Task directions
Set down, exactly as they stand, the lines from the one containing "[58,258,220,272] TBD work" through the last line of the records below, leaving every picture out.

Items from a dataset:
________________________________________

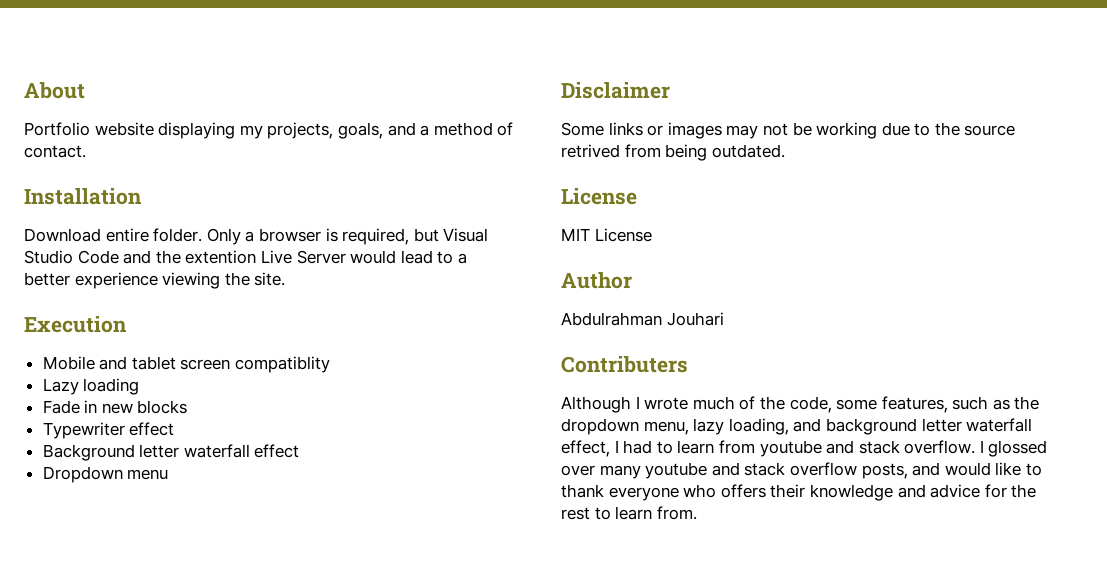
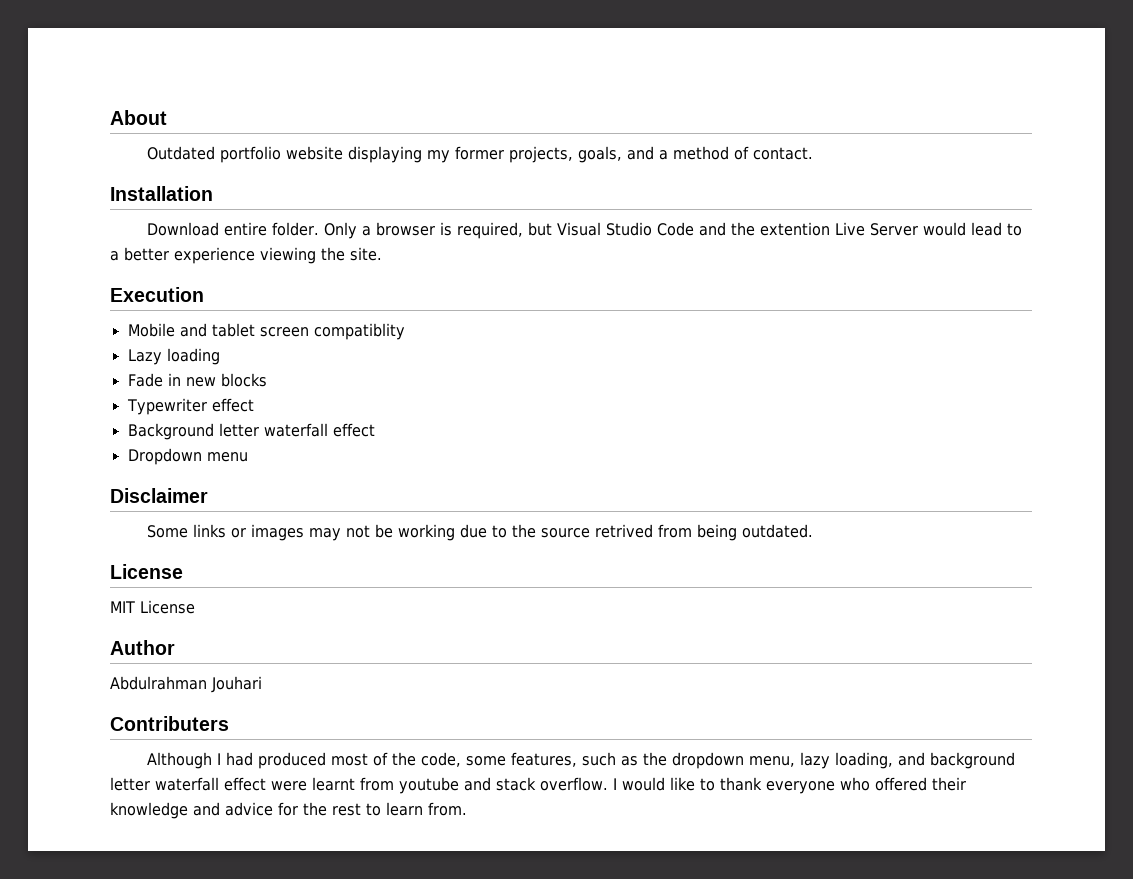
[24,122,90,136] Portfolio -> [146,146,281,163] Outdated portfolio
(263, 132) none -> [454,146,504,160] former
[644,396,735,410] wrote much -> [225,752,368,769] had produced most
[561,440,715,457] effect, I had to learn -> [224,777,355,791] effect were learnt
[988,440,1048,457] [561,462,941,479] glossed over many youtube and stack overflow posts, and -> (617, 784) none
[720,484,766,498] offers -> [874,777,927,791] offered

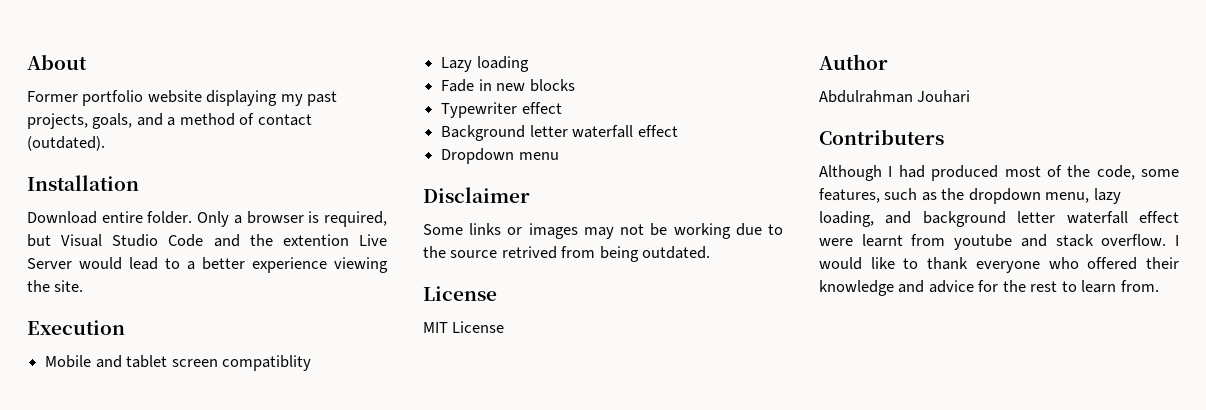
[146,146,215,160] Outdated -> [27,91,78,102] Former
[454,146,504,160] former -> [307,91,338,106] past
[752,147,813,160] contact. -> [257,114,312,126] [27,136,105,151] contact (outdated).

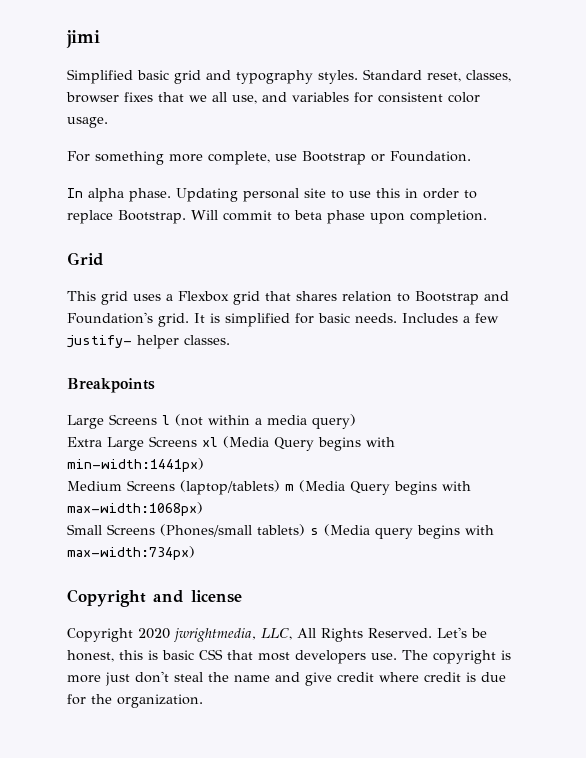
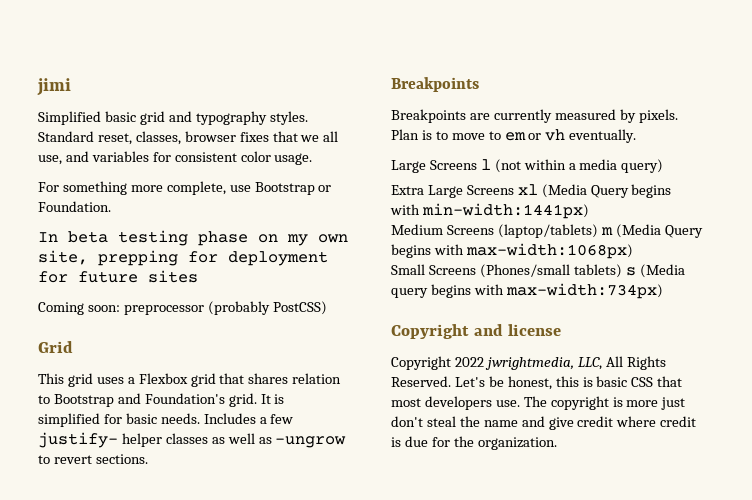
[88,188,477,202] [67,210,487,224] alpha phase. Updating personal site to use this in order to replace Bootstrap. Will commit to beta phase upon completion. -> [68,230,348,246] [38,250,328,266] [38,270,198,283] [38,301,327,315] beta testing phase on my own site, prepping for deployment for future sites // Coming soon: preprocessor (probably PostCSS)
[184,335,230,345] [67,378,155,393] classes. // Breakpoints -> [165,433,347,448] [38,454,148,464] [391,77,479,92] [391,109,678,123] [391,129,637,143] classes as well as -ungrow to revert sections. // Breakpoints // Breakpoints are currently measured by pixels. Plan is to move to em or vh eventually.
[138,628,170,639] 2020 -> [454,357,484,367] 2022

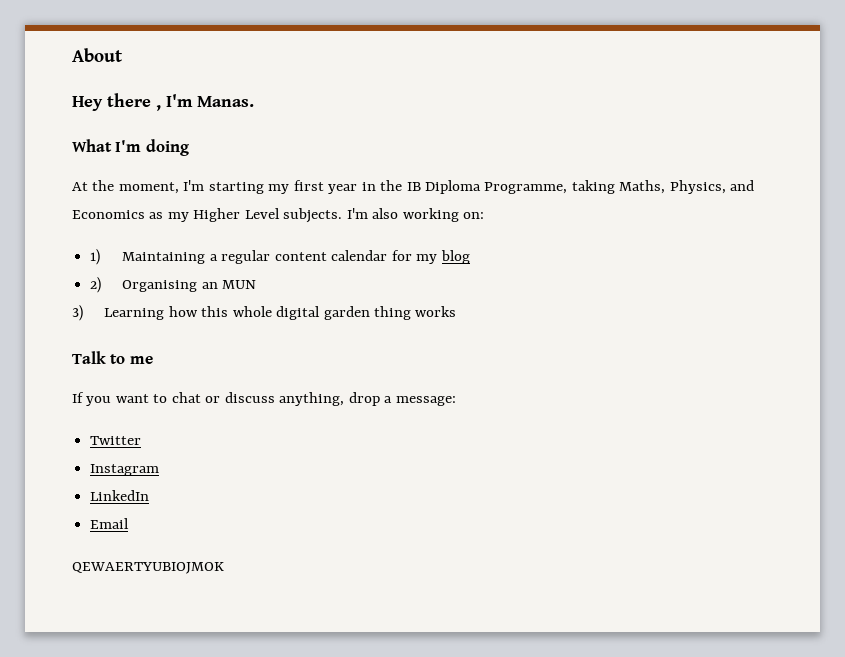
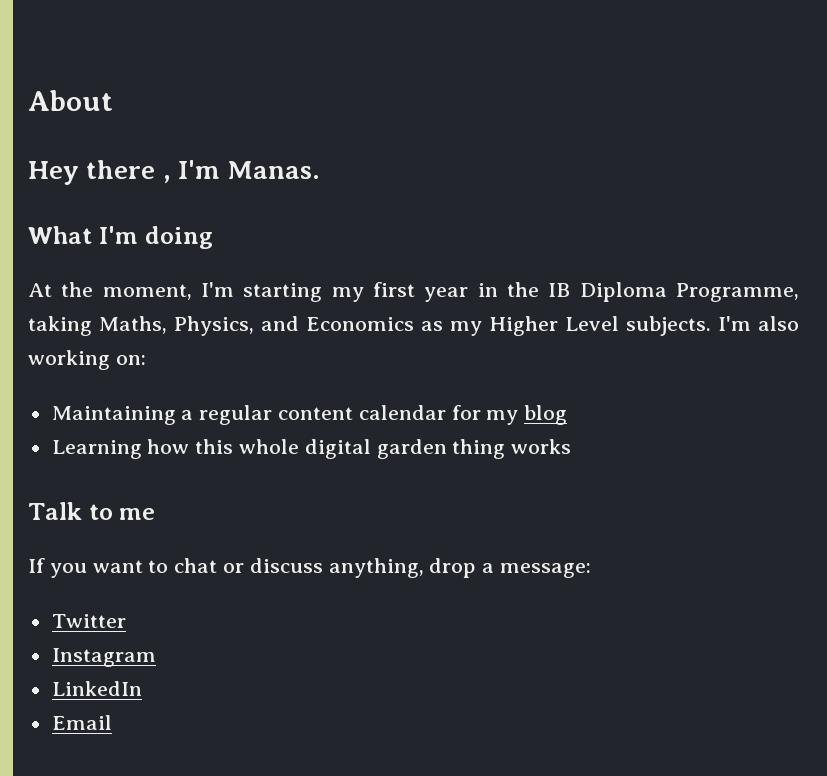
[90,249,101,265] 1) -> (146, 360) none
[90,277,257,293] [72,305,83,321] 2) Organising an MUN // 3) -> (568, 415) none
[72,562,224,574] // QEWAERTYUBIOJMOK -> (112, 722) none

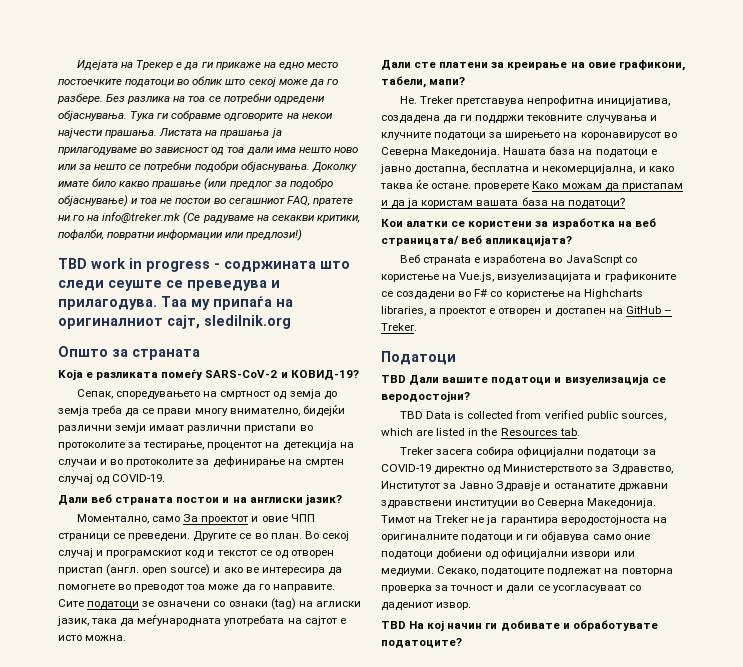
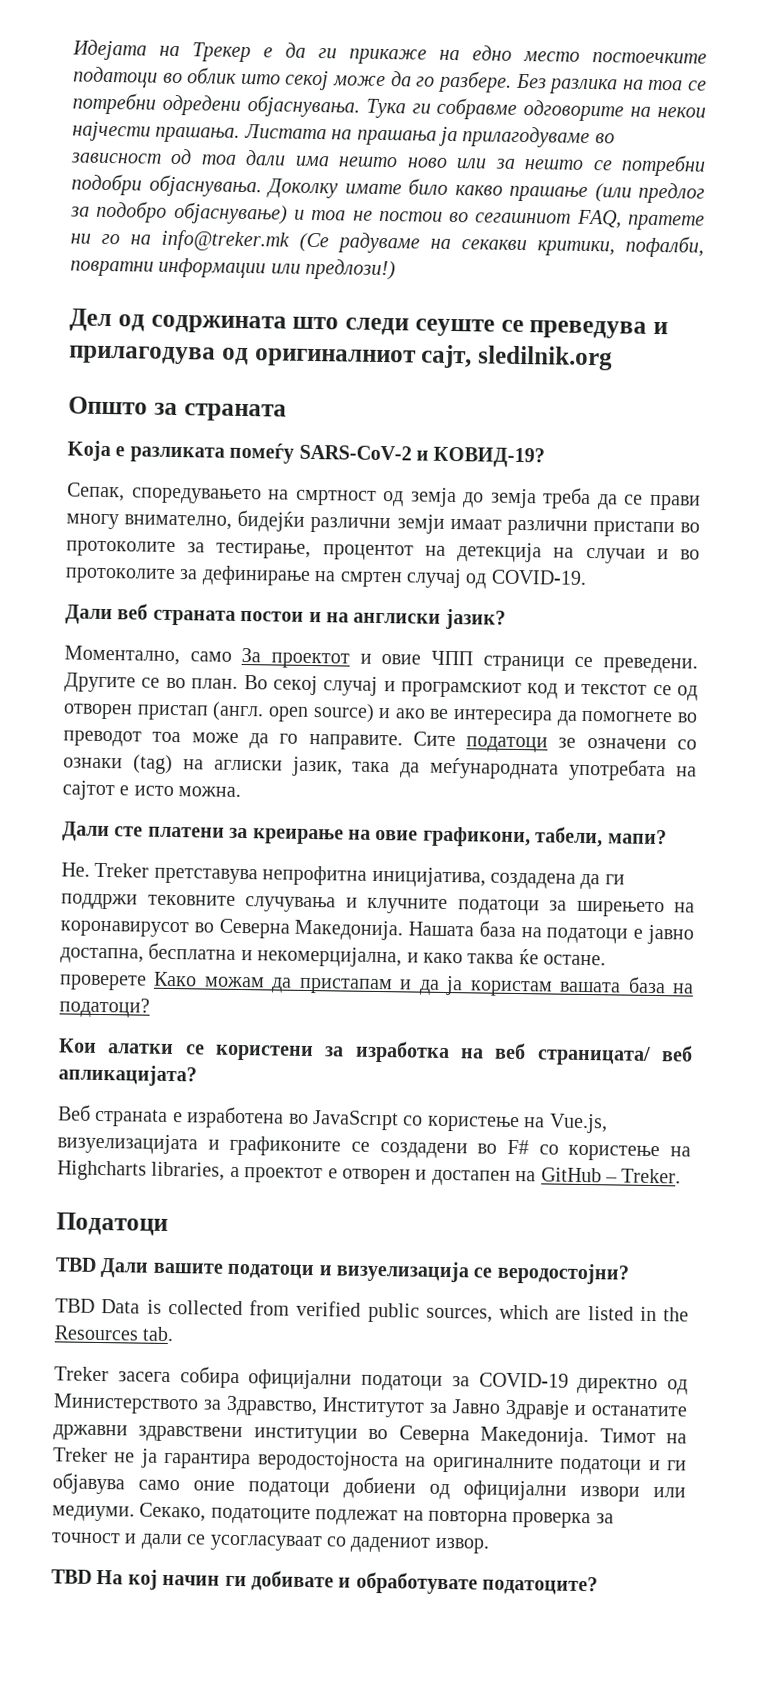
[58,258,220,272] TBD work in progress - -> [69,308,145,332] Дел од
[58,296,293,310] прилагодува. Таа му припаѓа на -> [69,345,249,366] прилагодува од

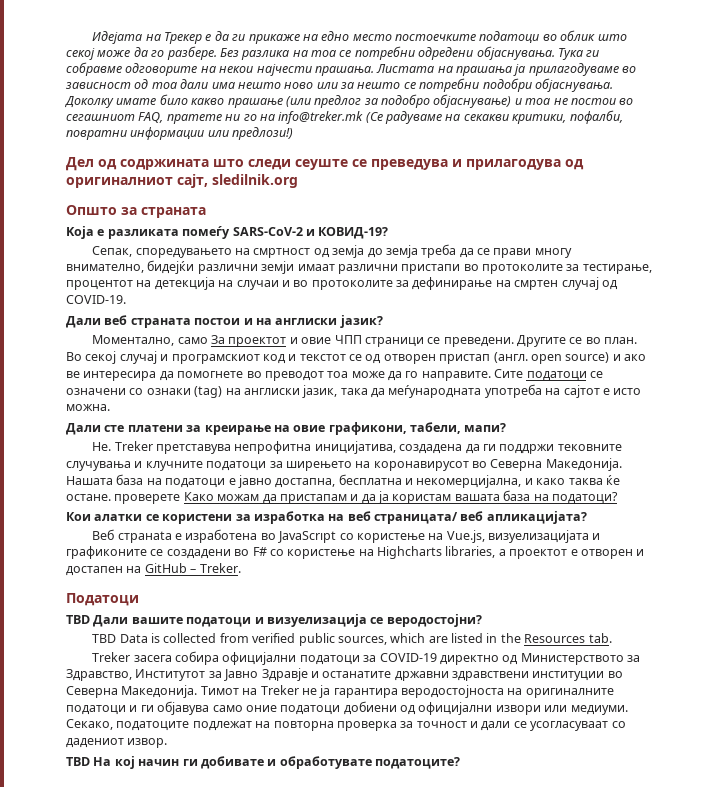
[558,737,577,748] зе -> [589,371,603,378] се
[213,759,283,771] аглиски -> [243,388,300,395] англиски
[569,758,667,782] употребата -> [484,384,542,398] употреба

________________________________________

Task response
[58,258,220,272] TBD work in progress - -> [69,308,145,332] Дел од
[58,296,293,310] прилагодува. Таа му припаѓа на -> [69,345,249,366] прилагодува од

[558,737,577,748] зе -> [589,371,603,378] се
[213,759,283,771] аглиски -> [243,388,300,395] англиски
[569,758,667,782] употребата -> [484,384,542,398] употреба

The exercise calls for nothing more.